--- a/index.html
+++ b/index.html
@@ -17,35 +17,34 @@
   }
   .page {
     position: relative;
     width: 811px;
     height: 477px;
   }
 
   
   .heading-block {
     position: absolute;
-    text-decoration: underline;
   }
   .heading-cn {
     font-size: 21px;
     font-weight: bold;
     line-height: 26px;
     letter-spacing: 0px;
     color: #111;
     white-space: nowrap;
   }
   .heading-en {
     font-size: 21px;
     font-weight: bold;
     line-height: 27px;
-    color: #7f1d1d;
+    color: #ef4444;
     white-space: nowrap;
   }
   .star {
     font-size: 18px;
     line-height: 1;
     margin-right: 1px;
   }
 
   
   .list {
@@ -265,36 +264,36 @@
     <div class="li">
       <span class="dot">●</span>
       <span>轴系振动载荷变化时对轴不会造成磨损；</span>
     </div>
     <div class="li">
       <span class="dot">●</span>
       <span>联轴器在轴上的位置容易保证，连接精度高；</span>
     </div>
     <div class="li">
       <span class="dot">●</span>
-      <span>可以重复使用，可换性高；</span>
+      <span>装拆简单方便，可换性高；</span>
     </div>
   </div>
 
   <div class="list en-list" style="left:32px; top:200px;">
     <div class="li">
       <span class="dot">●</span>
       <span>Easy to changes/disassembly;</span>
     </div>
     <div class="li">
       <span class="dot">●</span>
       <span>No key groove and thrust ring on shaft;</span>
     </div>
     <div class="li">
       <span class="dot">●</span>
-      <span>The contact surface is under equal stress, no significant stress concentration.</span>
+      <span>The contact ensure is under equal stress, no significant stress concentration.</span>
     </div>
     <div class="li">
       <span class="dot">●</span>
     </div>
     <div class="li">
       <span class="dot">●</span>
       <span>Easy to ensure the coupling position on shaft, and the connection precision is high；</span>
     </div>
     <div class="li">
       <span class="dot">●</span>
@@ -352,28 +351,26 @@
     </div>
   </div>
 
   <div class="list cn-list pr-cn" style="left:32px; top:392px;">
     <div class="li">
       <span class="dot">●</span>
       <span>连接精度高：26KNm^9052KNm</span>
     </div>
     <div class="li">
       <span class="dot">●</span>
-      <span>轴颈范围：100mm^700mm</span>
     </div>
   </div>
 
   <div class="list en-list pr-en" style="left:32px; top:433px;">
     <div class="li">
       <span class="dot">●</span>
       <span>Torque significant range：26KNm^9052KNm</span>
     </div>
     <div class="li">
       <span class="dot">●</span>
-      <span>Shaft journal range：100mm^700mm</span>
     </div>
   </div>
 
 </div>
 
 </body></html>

→ **PROBLEM DETAILS**
Produce a word-for-word copy of everything above from the line holding "<span>联轴器在轴上的位置容易保证，连接精度高；</span>" down to the line holding "<span>The contact surface", with both of those lines kept.

→ **EXERCISE SOLUTION**
       <span>联轴器在轴上的位置容易保证，连接精度高；</span>
     </div>
     <div class="li">
       <span class="dot">●</span>
-      <span>可以重复使用，可换性高；</span>
+      <span>装拆简单方便，可换性高；</span>
     </div>
   </div>
 
   <div class="list en-list" style="left:32px; top:200px;">
     <div class="li">
       <span class="dot">●</span>
       <span>Easy to changes/disassembly;</span>
     </div>
     <div class="li">
       <span class="dot">●</span>
       <span>No key groove and thrust ring on shaft;</span>
     </div>
     <div class="li">
       <span class="dot">●</span>
-      <span>The contact surface is under equal stress, no significant stress concentration.</span>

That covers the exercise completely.